===== GIVEN ENTRIES =====

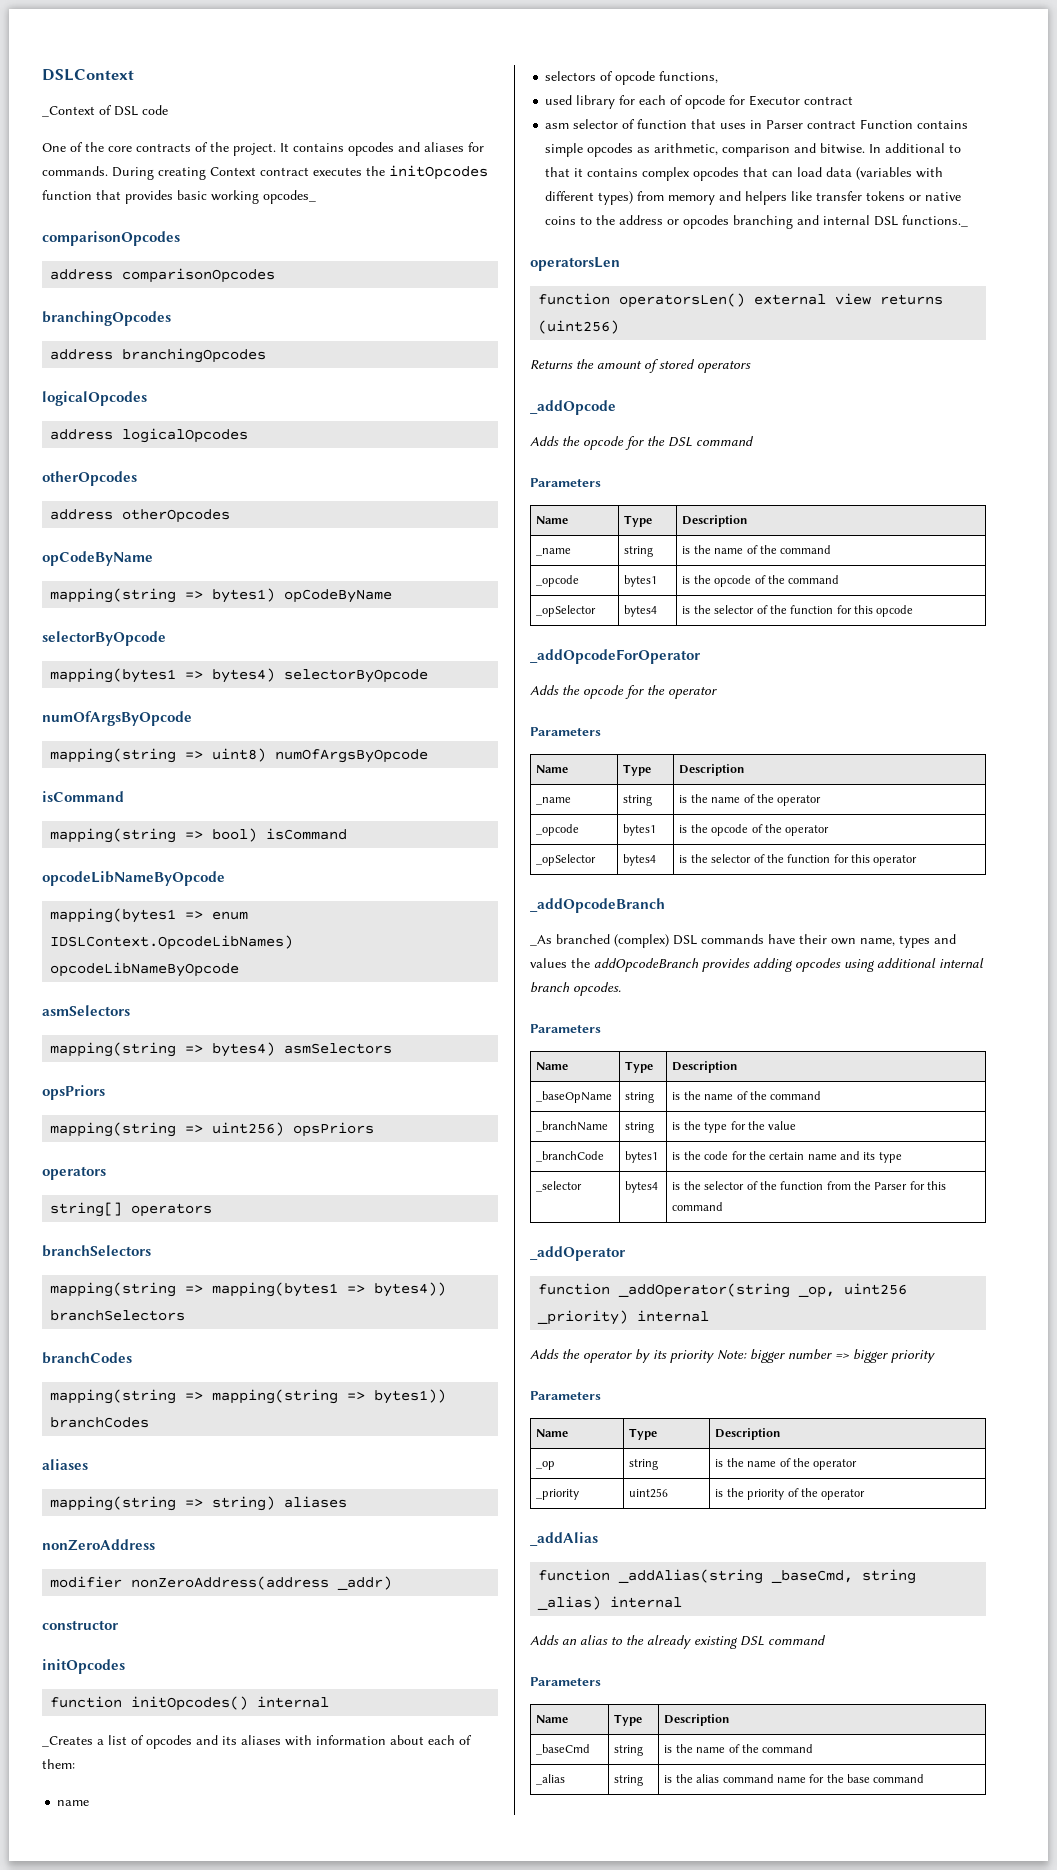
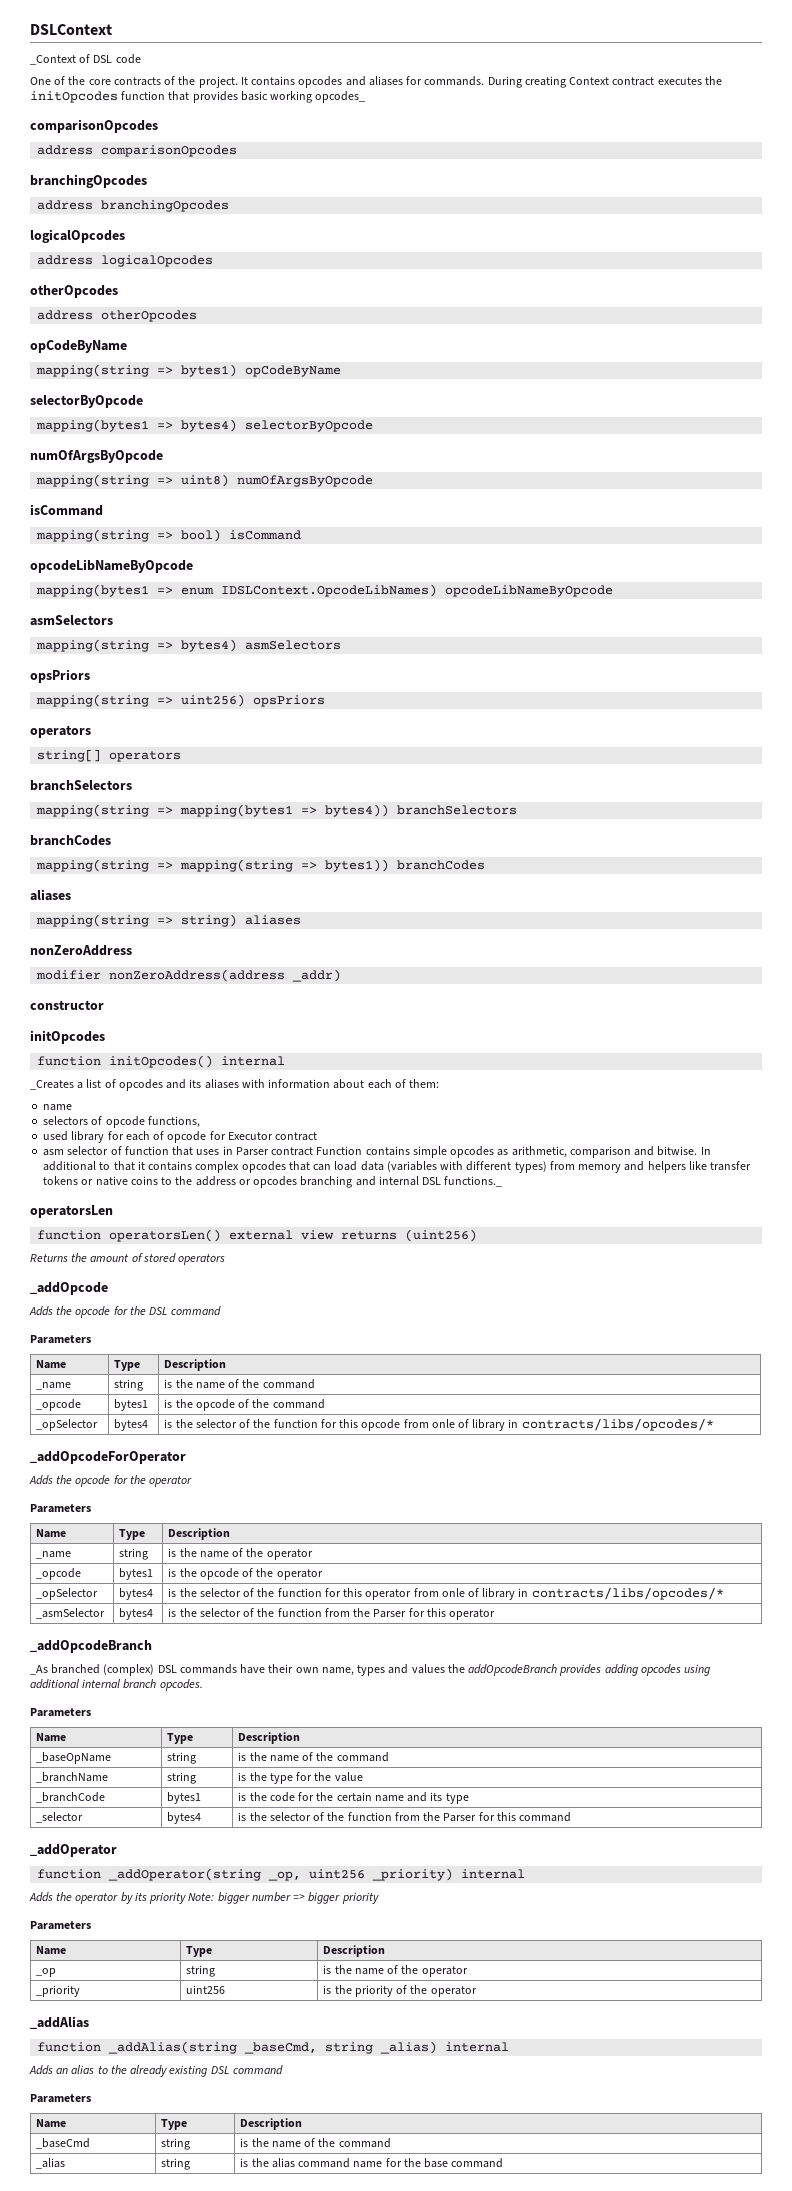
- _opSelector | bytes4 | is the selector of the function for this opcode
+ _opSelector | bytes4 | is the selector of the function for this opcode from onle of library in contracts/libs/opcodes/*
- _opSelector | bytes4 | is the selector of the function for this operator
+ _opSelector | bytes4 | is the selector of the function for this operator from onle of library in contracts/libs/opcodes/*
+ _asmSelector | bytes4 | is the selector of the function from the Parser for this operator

=====
===== GIVEN ENTRIES =====

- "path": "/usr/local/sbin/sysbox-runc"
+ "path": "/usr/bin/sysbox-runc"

=====

* **WORK INSTRUCTION**
Your answer should be a single number: the count of lines in the entries that hold the string "this".

* **WRITTEN REPLY**
5